ADR-RS08: Boundaries And Non-Goals

Context

RS recovery is powerful enough that it can be mistaken for a general replacement for transport reliability, path selection, and relay policy. That would make the design worse. RS has a narrow job: repair bounded data loss when enough validated parity and metadata exist.

Other FT-Y systems solve different problems. Tail Slayer hedging opens viable paths. Multi-peer scheduling decides who serves work. Grant receipts and budget-aware relay selection decide whether a relay path is affordable and allowed. RS should not absorb those responsibilities.

Decision

Keep these boundaries explicit:

• RS recovery does not replace health scoring, Tail Slayer hedging, grant receipts, budget-aware relay selection, or multi-peer scheduling.
• RS recovery does not duplicate the full payload across every relay to use all available paths.
• RS recovery does not guarantee repair beyond the parity budget.
• RS recovery does not make stale, malformed, or corrupted metadata authoritative.
• Selective file rejection remains constrained when erasure is active because RS uses global chunk layout and cross-file stripe mates.

Alternatives Considered

Let RS drive path choice would conflate repair with routing. The receiver can repair only after data and parity arrive; it cannot choose the best path before transfer.

Use parity as a substitute for relay budget awareness would waste relay capacity. Parity is overhead, not free bandwidth.

Treat trailer metadata as final truth would skip the integrity model. Metadata helps reconstruction, but chunk hashes and the Merkle root remain the proof.

Consequences

• RS stays small enough to reason about and test.
• Scheduling and routing features can evolve without changing the RS recovery contract.
• Operators can understand failures: parity budget exceeded, metadata invalid, path failed, or relay budget exhausted are separate states.
• Future erasure work must preserve validation before trusting recovered bytes.

Physical Verification

The two physical tests demonstrate the boundary. The 8 GB direct WAN test proves large-file recovery memory and integrity. The 50 MB relay test proves missing-frame reconstruction using trailer metadata.

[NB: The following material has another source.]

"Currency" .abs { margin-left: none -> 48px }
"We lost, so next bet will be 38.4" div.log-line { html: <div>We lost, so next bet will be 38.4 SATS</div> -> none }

Neither test claims that RS replaces relay selection or multi-peer scheduling, and neither duplicates full payload across all paths.

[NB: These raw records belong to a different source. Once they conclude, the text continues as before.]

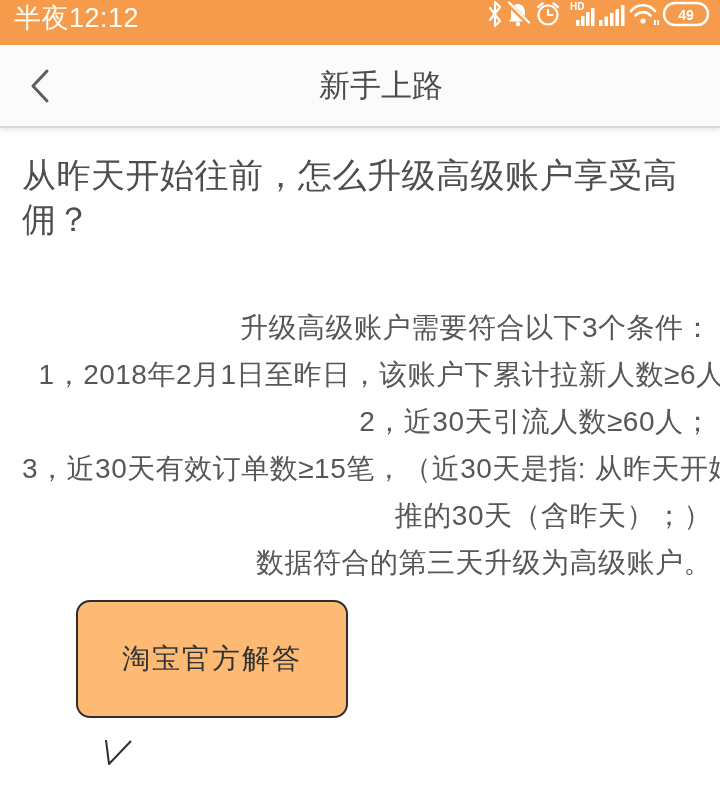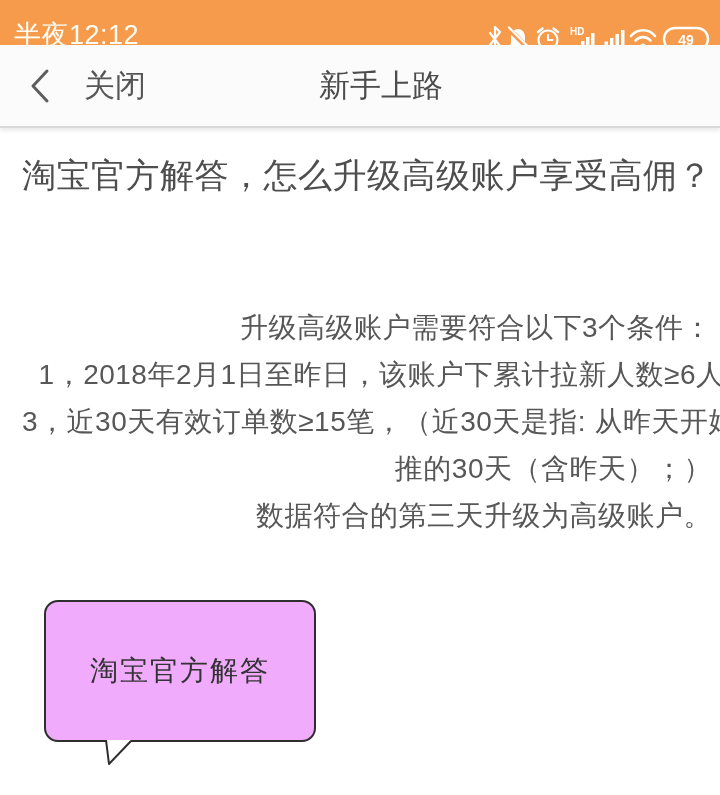"半夜12:12" .status-bar { align-items: flex-end -> flex-start }
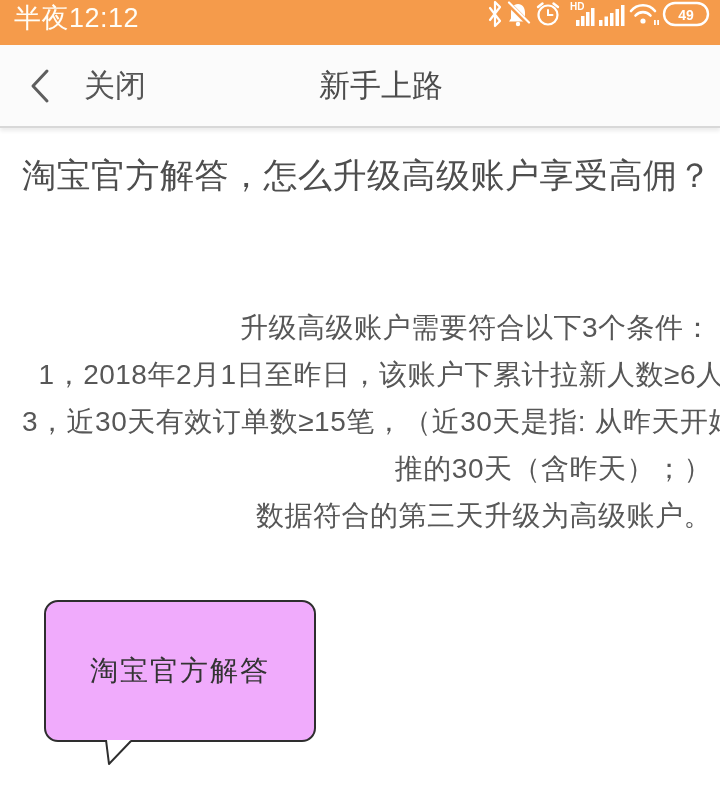"关闭" span.back-label { html: <span>关闭</span> -> none }
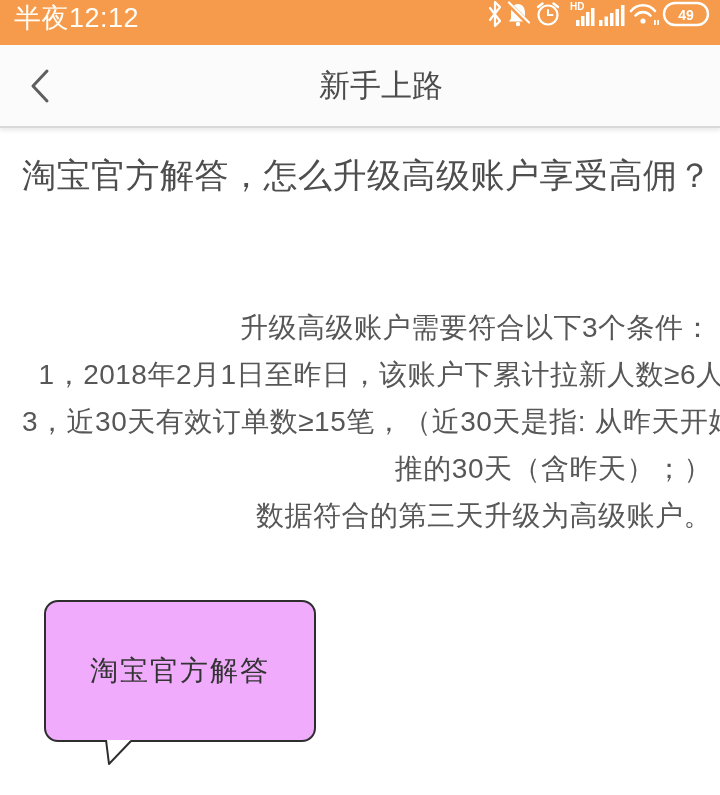"淘宝官方解答，怎么升级高级账户享受高佣？" div.page-heading { text: 淘宝官方解答 -> 从昨天开始往前 }
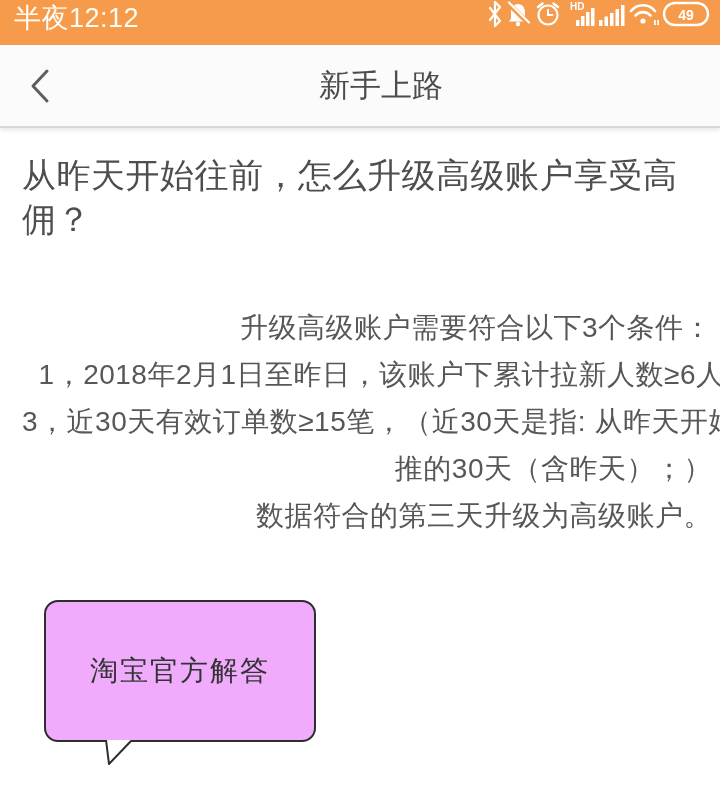"2，近30天引流人数≥60人；" div.body-line { html: none -> <div>2，近30天引流人数≥60人；</div> }
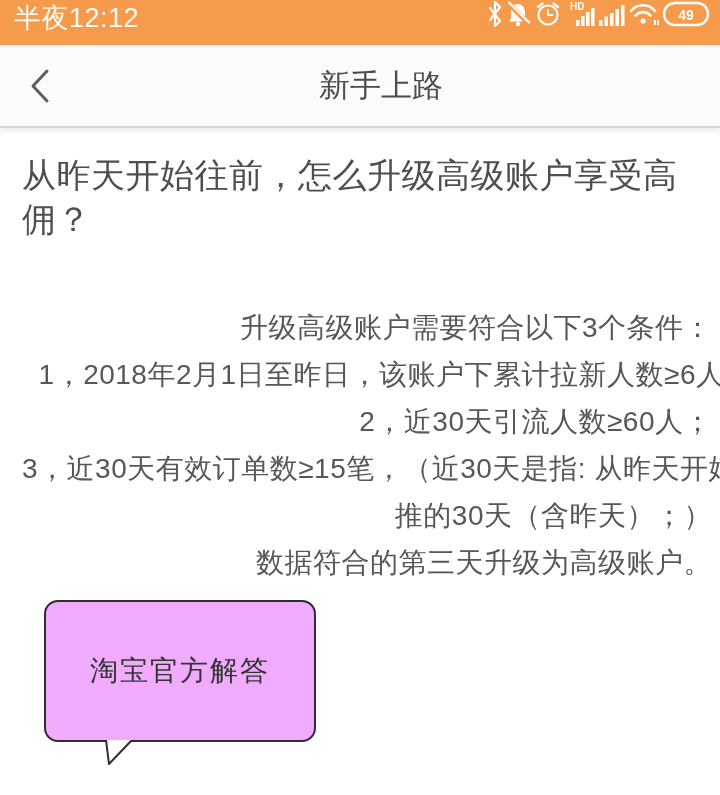"淘宝官方解答" .speech-bubble { background: #f0abfc -> #fdba74; height: 142px -> 118px; left: 44px -> 76px }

Reference: https://github.com/shurlinet/shurli/blob/main/plugins/filetransfer/transfer_grants.go, https://github.com/shurlinet/shurli/blob/main/plugins/filetransfer/transfer.go, https://github.com/shurlinet/shurli/blob/main/plugins/filetransfer/transfer_stream.go, https://github.com/shurlinet/shurli/blob/main/plugins/filetransfer/transfer_parallel.go, https://github.com/shurlinet/shurli/blob/main/pkg/sdk/service.go

Public Notes

This journal omits private topology, node names, peer IDs, addresses, hostnames, provider details, device names, file names, usernames, and local paths. Performance numbers are included only where they explain architecture: the 8 GB direct WAN+RS run proves per-stripe receiver memory behavior, and the 50 MB relay run proves missing-frame reconstruction through the trailer manifest. These tests used different network paths, so their throughput numbers are contextual validation data, not comparative benchmarks. A formal benchmark report with controlled methodology and reproducible conditions is separate from this architecture record.